Jack felt naughty, though he’d not philandered for at least ten years, not since Tracey from the beach predicted correctly that he was a Leo and invited him to look at her vacation snapshots and they’d ended up on her ancient waterbed. Not a proud moment. Not his style, to sink as low as someone who believed in astrology, and water beds were so passé. He remembered Colette laughing over that episode, but also agreeing that it was humiliating. Then she’d told him about herself and the furnace maintenance guy, an equally undignified tale. They’d both agreed the only redeeming outcome was the relief of telling the stories to each other. And not telling another soul. They were confidantes. He was pretty sure they’d not been confidantes when they were sleeping together. Maybe the two kinds of intimacy didn’t mix.

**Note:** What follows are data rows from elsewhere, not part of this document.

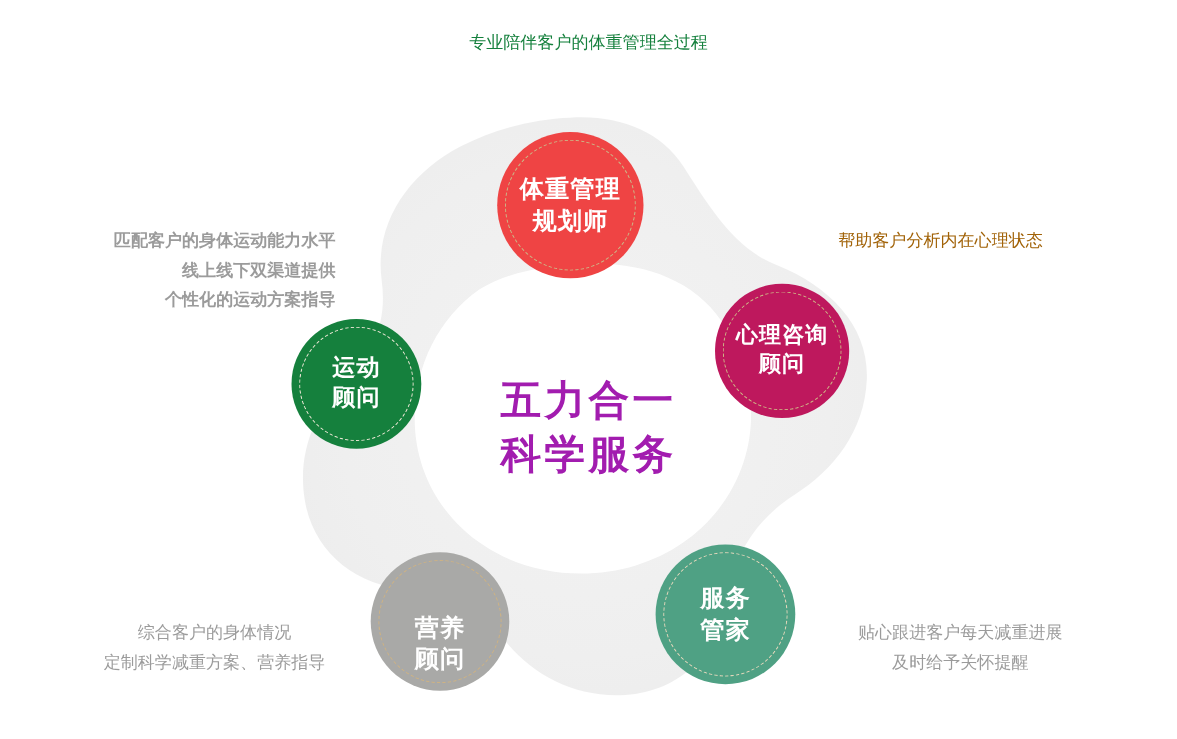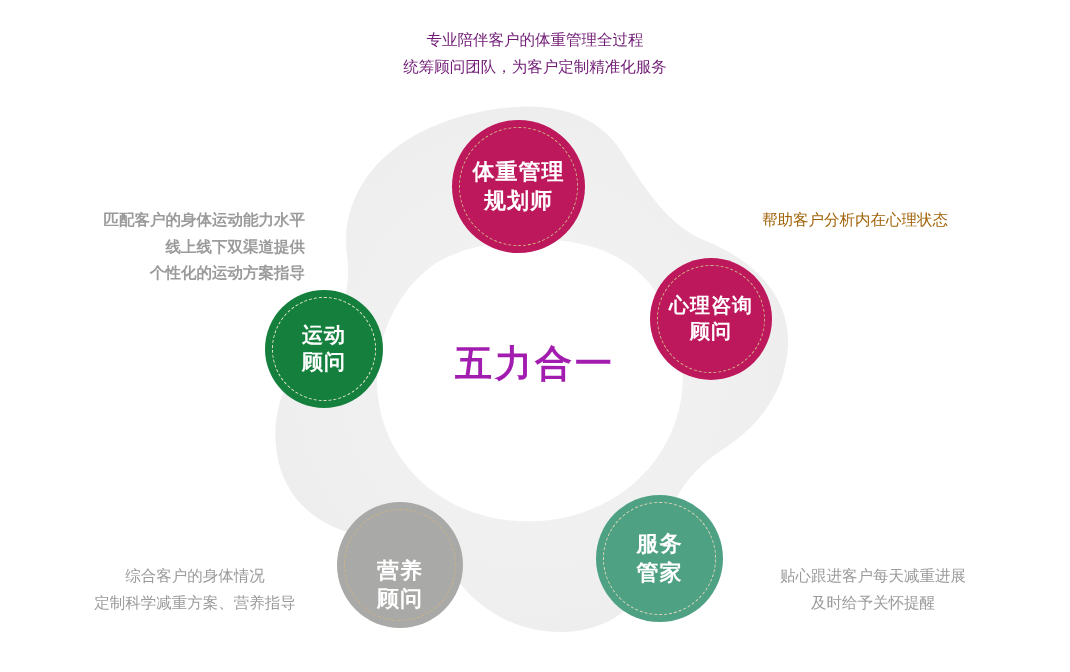--- a/index.html
+++ b/index.html
@@ -185,7 +185,7 @@
     <div>五力合一</div>
   </div>
 
-  <div class="note" id="note-top" style="color: #701a75;">
+  <div class="note" id="note-top" style="color: #15803d;">
     <div>专业陪伴客户的体重管理全过程</div>
     <div>统筹顾问团队，为客户定制精准化服务</div>
   </div>

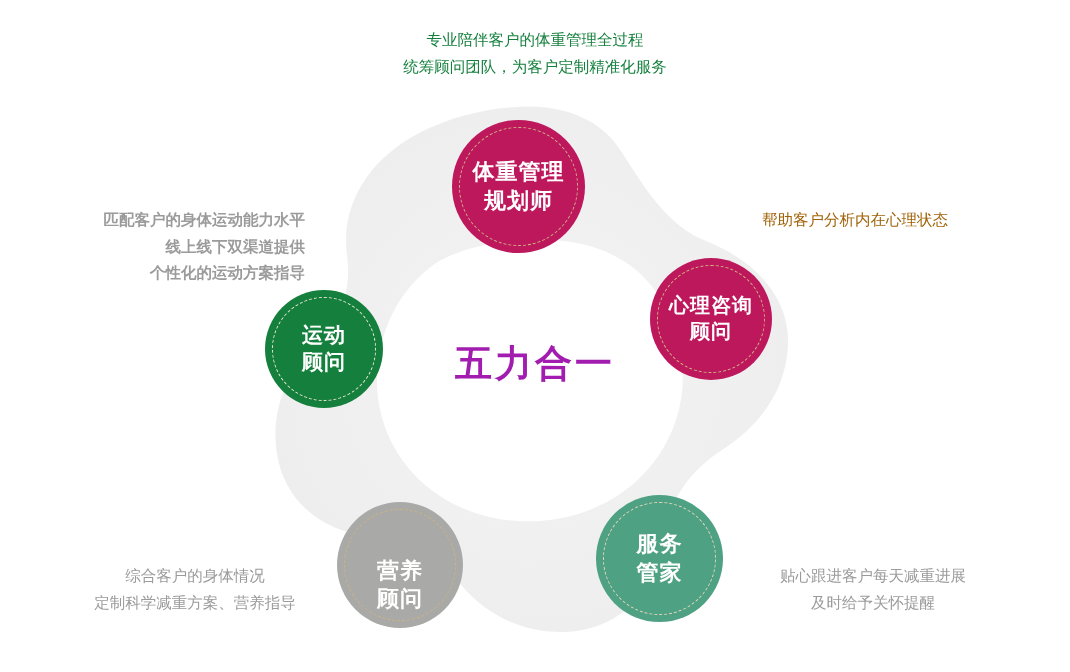--- a/index.html
+++ b/index.html
@@ -187,7 +187,6 @@
 
   <div class="note" id="note-top" style="color: #15803d;">
     <div>专业陪伴客户的体重管理全过程</div>
-    <div>统筹顾问团队，为客户定制精准化服务</div>
   </div>
 
   <div class="note" id="note-left" style="color: rgb(155, 155, 155); font-weight: bold;">

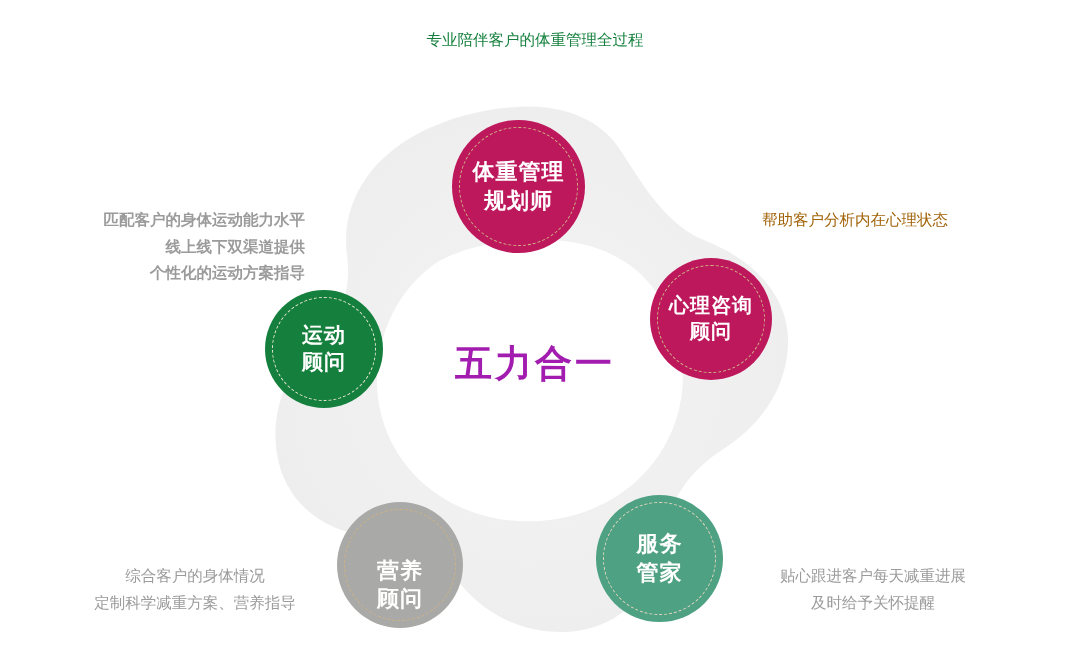--- a/index.html
+++ b/index.html
@@ -141,7 +141,7 @@
       C 464 246, 500 241, 534 240 Z" fill="#ffffff"></path>
   </svg>
 
-  <div class="node tan-dash" id="n-planner" style="background: #be185d;">
+  <div class="node tan-dash" id="n-planner" style="background: #ef4444;">
     <span class="dash" style="border-color: rgb(205, 178, 132);"></span>
     <span class="lbl">
       <span>体重管理</span><br>

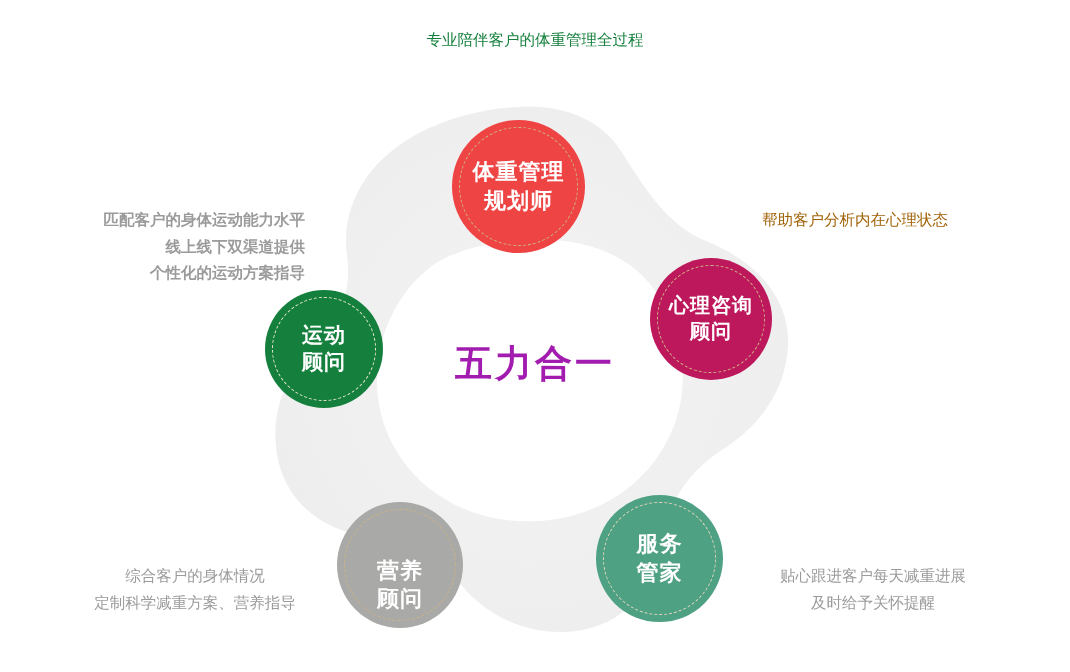--- a/index.html
+++ b/index.html
@@ -183,6 +183,7 @@
 
   <div id="center" style="color: #a21caf; text-align: center;">
     <div>五力合一</div>
+    <div>科学服务</div>
   </div>
 
   <div class="note" id="note-top" style="color: #15803d;">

It was a good half-hour walk to Colette’s, but the day was warm, or as warm as mid-winter could get here. Mid-fifties. Jack loved sunny winter days after rain. They made him feel young, energetic. Everything was rain-washed; his street glowed. The dogs stopped to sniff and dribble pee every few minutes, making Jack want to do the same. He knew more about prostates now than he cared to. Not a sexy subject. Sex, sex, sex. He reminded himself that not leaving Milly cancelled out all those old infidelities, but he still felt like Bad Jack MacAlister, walking to Colette’s house. That Bad Jack, Poor Dear Milly’s husband. So unfair that no one ever thought of him as Poor Dear Jack. Did they think it was easy being married to someone who took ten minutes to walk from the front door to the car? There he was, trapped in a house with a crippled wife who often made him feel cranky, sulky and sneaky. The Jack that Colette knew was light-hearted, affectionate, funny. Sexy, as well. Well, as sexy as an eighty-year-old man had a right to be. Colette knew the real Jack was a rat-pack kind of guy.